Would you return every entry, exactly as it is written?

Dataset content START

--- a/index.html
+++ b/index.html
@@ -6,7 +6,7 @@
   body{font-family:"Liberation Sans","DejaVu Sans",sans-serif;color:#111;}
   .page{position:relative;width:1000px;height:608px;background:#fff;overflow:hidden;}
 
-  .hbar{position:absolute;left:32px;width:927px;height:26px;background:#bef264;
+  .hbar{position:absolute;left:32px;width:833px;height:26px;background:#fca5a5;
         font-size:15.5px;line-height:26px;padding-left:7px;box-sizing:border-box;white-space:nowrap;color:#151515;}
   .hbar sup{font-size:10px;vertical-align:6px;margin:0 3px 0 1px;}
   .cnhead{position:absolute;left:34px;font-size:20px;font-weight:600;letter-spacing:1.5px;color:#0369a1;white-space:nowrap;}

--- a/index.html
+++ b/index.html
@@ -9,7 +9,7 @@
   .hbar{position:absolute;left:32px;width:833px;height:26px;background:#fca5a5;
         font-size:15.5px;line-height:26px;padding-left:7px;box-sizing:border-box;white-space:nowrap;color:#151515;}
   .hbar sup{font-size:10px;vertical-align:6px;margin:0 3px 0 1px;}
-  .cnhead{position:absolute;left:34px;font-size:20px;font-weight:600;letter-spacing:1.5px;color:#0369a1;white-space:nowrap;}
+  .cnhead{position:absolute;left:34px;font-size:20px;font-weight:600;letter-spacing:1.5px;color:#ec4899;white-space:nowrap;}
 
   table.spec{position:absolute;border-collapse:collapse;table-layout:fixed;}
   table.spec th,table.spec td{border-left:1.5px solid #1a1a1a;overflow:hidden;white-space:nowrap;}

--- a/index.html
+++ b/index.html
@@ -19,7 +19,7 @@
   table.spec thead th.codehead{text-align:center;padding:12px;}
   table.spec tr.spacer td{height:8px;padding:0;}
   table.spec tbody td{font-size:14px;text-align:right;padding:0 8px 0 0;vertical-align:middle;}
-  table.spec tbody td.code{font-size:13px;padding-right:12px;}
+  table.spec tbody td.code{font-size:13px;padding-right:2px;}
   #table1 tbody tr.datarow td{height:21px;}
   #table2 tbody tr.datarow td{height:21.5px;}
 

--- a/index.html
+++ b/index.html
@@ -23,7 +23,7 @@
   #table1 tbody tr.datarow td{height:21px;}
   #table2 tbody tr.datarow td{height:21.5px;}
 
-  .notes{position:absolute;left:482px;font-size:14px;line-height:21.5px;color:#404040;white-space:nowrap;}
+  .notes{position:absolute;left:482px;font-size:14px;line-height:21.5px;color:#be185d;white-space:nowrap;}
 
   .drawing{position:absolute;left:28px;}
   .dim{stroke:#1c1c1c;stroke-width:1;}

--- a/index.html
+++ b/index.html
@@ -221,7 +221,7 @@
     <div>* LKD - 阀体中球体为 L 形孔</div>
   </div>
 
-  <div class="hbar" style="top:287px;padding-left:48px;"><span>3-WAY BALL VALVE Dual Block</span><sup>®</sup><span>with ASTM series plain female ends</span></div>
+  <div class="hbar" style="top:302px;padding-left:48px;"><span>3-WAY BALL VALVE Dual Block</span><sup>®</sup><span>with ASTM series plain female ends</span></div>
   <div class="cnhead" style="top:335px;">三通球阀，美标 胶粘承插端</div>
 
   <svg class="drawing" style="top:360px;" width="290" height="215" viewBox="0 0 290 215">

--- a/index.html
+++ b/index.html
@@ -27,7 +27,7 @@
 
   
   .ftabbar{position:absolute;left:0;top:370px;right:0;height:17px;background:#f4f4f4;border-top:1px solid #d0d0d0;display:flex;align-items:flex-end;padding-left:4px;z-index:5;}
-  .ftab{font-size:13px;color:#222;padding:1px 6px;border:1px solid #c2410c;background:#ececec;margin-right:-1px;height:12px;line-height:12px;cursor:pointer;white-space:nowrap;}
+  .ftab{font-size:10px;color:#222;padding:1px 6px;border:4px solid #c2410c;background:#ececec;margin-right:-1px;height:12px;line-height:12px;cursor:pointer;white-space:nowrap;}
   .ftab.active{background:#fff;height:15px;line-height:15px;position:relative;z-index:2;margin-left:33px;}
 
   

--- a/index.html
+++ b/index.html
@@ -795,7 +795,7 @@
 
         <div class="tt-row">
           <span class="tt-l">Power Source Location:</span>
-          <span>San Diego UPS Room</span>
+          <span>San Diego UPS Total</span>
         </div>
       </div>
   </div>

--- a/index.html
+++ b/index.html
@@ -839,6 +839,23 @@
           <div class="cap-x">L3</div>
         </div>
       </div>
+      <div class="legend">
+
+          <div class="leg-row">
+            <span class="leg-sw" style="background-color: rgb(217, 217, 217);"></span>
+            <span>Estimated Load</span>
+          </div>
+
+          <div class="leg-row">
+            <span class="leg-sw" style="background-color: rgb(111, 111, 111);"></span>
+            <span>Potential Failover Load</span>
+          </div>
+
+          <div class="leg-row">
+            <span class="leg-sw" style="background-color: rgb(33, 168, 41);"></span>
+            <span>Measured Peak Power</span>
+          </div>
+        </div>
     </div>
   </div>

Dataset content END

§ The answer:
--- a/index.html
+++ b/index.html
@@ -6,7 +6,7 @@
   body{font-family:"Liberation Sans","DejaVu Sans",sans-serif;color:#111;}
   .page{position:relative;width:1000px;height:608px;background:#fff;overflow:hidden;}
 
-  .hbar{position:absolute;left:32px;width:927px;height:26px;background:#bef264;
+  .hbar{position:absolute;left:32px;width:833px;height:26px;background:#fca5a5;
         font-size:15.5px;line-height:26px;padding-left:7px;box-sizing:border-box;white-space:nowrap;color:#151515;}
   .hbar sup{font-size:10px;vertical-align:6px;margin:0 3px 0 1px;}
   .cnhead{position:absolute;left:34px;font-size:20px;font-weight:600;letter-spacing:1.5px;color:#0369a1;white-space:nowrap;}

--- a/index.html
+++ b/index.html
@@ -9,7 +9,7 @@
   .hbar{position:absolute;left:32px;width:833px;height:26px;background:#fca5a5;
         font-size:15.5px;line-height:26px;padding-left:7px;box-sizing:border-box;white-space:nowrap;color:#151515;}
   .hbar sup{font-size:10px;vertical-align:6px;margin:0 3px 0 1px;}
-  .cnhead{position:absolute;left:34px;font-size:20px;font-weight:600;letter-spacing:1.5px;color:#0369a1;white-space:nowrap;}
+  .cnhead{position:absolute;left:34px;font-size:20px;font-weight:600;letter-spacing:1.5px;color:#ec4899;white-space:nowrap;}
 
   table.spec{position:absolute;border-collapse:collapse;table-layout:fixed;}
   table.spec th,table.spec td{border-left:1.5px solid #1a1a1a;overflow:hidden;white-space:nowrap;}

--- a/index.html
+++ b/index.html
@@ -19,7 +19,7 @@
   table.spec thead th.codehead{text-align:center;padding:12px;}
   table.spec tr.spacer td{height:8px;padding:0;}
   table.spec tbody td{font-size:14px;text-align:right;padding:0 8px 0 0;vertical-align:middle;}
-  table.spec tbody td.code{font-size:13px;padding-right:12px;}
+  table.spec tbody td.code{font-size:13px;padding-right:2px;}
   #table1 tbody tr.datarow td{height:21px;}
   #table2 tbody tr.datarow td{height:21.5px;}
 

--- a/index.html
+++ b/index.html
@@ -23,7 +23,7 @@
   #table1 tbody tr.datarow td{height:21px;}
   #table2 tbody tr.datarow td{height:21.5px;}
 
-  .notes{position:absolute;left:482px;font-size:14px;line-height:21.5px;color:#404040;white-space:nowrap;}
+  .notes{position:absolute;left:482px;font-size:14px;line-height:21.5px;color:#be185d;white-space:nowrap;}
 
   .drawing{position:absolute;left:28px;}
   .dim{stroke:#1c1c1c;stroke-width:1;}

--- a/index.html
+++ b/index.html
@@ -221,7 +221,7 @@
     <div>* LKD - 阀体中球体为 L 形孔</div>
   </div>
 
-  <div class="hbar" style="top:287px;padding-left:48px;"><span>3-WAY BALL VALVE Dual Block</span><sup>®</sup><span>with ASTM series plain female ends</span></div>
+  <div class="hbar" style="top:302px;padding-left:48px;"><span>3-WAY BALL VALVE Dual Block</span><sup>®</sup><span>with ASTM series plain female ends</span></div>
   <div class="cnhead" style="top:335px;">三通球阀，美标 胶粘承插端</div>
 
   <svg class="drawing" style="top:360px;" width="290" height="215" viewBox="0 0 290 215">

--- a/index.html
+++ b/index.html
@@ -27,7 +27,7 @@
 
   
   .ftabbar{position:absolute;left:0;top:370px;right:0;height:17px;background:#f4f4f4;border-top:1px solid #d0d0d0;display:flex;align-items:flex-end;padding-left:4px;z-index:5;}
-  .ftab{font-size:13px;color:#222;padding:1px 6px;border:1px solid #c2410c;background:#ececec;margin-right:-1px;height:12px;line-height:12px;cursor:pointer;white-space:nowrap;}
+  .ftab{font-size:10px;color:#222;padding:1px 6px;border:4px solid #c2410c;background:#ececec;margin-right:-1px;height:12px;line-height:12px;cursor:pointer;white-space:nowrap;}
   .ftab.active{background:#fff;height:15px;line-height:15px;position:relative;z-index:2;margin-left:33px;}
 
   

--- a/index.html
+++ b/index.html
@@ -795,7 +795,7 @@
 
         <div class="tt-row">
           <span class="tt-l">Power Source Location:</span>
-          <span>San Diego UPS Room</span>
+          <span>San Diego UPS Total</span>
         </div>
       </div>
   </div>

--- a/index.html
+++ b/index.html
@@ -839,6 +839,23 @@
           <div class="cap-x">L3</div>
         </div>
       </div>
+      <div class="legend">
+
+          <div class="leg-row">
+            <span class="leg-sw" style="background-color: rgb(217, 217, 217);"></span>
+            <span>Estimated Load</span>
+          </div>
+
+          <div class="leg-row">
+            <span class="leg-sw" style="background-color: rgb(111, 111, 111);"></span>
+            <span>Potential Failover Load</span>
+          </div>
+
+          <div class="leg-row">
+            <span class="leg-sw" style="background-color: rgb(33, 168, 41);"></span>
+            <span>Measured Peak Power</span>
+          </div>
+        </div>
     </div>
   </div>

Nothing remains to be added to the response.